Our puppy is the sweetest puppy in the whole world. At home he is very obedient and affectionate. Walks is another matter. He is still pulling, but at 6 months we have time to work on it. Most of the walk is totally fine, but at some point on the way home he gets into his crazy moods where he suddenly decides to start jumping and lunging at us, humping, growling, biting on a leash, our clothes, our hands, legs. We have not been able to figure out what starts it. We feel like all our neighbours think he is a crazy dog, because they see him like this so often . Few weeks ago we heard a little kid pointing to our puppy and saying: "Mommy, look that's a bad doggy". My colleagues think he is a devil puppy, because I have been coming to work covered in scratches and bruises for the last 4 months. I feel bad, because I really think he is the sweetest dog and want other people to see that.

Here is what we tried so far.
- Tire him out. But he still gets crazy if he gets 20 minute walk or 1.5 hour walk. And we walk him a lot, every day about 30 minutes in the morning, several short walks during the day (my husband works form home), about 1 hour walk in the evening. He goes to dog park almost every day. During the weekend he gets at least two 1 hour walks.
- When he starts jumping and biting we tried to stop walking until he stops biting. I once waited for a good 20 minutes. Finally give up with tears in my eyes, ripped jacket, bruises all over my hands, arms and legs. 
- Try to disctact him with treats and walk the rest of the way home feeding him treats. That seems to work, except we worry that we are encouraging that behaviour. Also, if we run out of treats or forget them at home, then we are in trouble.
- Try to hold him down. This makes him even worse.
- Try stepping on the leash, so that he cannot jump, he goes after our legs.
- Tried firm "no". Same "no" that works at home does not work outside.
- Tried tapping on his nose, no effect, he comes for more.
- Folded his side gums on his teeth, so that he will be biting himself. Hi stops and resumes after I let go.
- Holding his tong down with my finger stops him for a little, but he start again after I release.

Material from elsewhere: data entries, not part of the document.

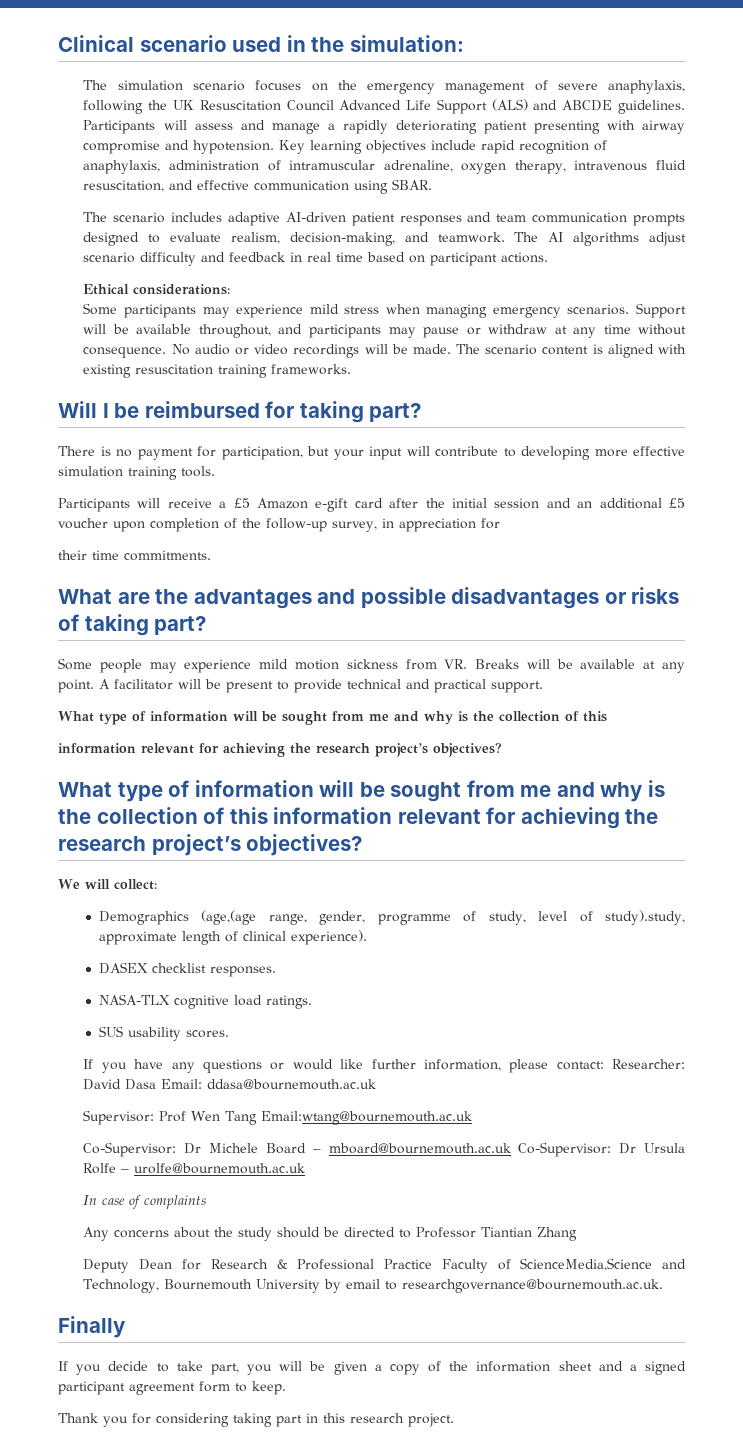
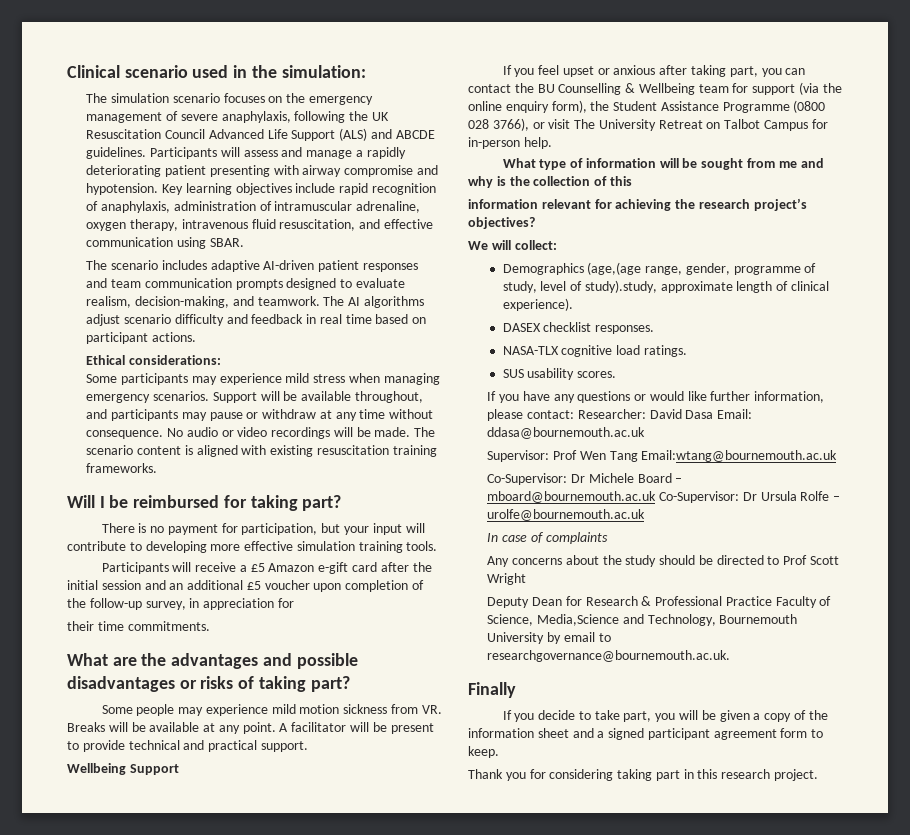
+ Wellbeing Support
+ If you feel upset or anxious after taking part, you can contact the BU Counselling & Wellbeing team for support (via the online enquiry form), the Student Assistance Programme (0800 028 3766), or visit The University Retreat on Talbot Campus for in-person help.
- What type of information will be sought from me and why is the collection of this information relevant for achieving the research project’s objectives?
- Any concerns about the study should be directed to Professor Tiantian Zhang
+ Any concerns about the study should be directed to Prof Scott Wright
- Deputy Dean for Research & Professional Practice Faculty of ScienceMedia,Science and Technology, Bournemouth University by email to researchgovernance@bournemouth.ac.uk.
+ Deputy Dean for Research & Professional Practice Faculty of Science, Media,Science and Technology, Bournemouth University by email to researchgovernance@bournemouth.ac.uk.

The moment we come home he is turning back into a calm obedient puppy that we love. We don't think he is agressive at all, we feel like he is just playing very rough with us. How do we let him know that it is not acceptable and he should stop?


----------



## MilesMom (Jun 21, 2012)

I think he's testing you, he's 6 months now. We went through this phase too with Miles and are going through round 2 at 11 months now. We stay firm, and make him sit and wait until he calms down. If he is very rambunctious we place him on his back and hold him there until he relaxes. I know it's frustrating. After 2.5hrs of morning and afternoon exercise, ours was still a maniac at night.


----------



## flynnandlunasmom (May 28, 2012)

6 months may still be too young depending on his size, but have you considered a prong collar? You just give him a corrective check when he's out of line. Nothing that would hurt him. It may be controversial on this forum (I don't know for sure but I know a lot of people are opposed to certain types of discipline on here) and some may not approve of it, but it's totally harmless. Our trainer recommends this type of collar and I tried it on myself to see how the correction felt and it doesn't hurt. It mimics how their mother would discipline them.


----------



## veifera (Apr 25, 2012)

> Most of the walk is totally fine, but at some point on the way home he gets into his crazy moods


Quick question - when you say "walk", do you really mean the actual walk (stroll), with him by your side on lead? I'm asking because I'm wondering if he gets enough time running off lead. Perhaps you could experiment with changing the routine so you can find out if this is a behavior or energy issue. 

For example, try replacing that 1 hour walking with 1 hour running off leash in the dog park (without reducing the regular dog park time) and see if anything changes in his behavior. Better yet, try spending that 1 hour on a weekend walking hiking trails in a forest (with him running off lead ahead of you) or walking along the edges between open fields. 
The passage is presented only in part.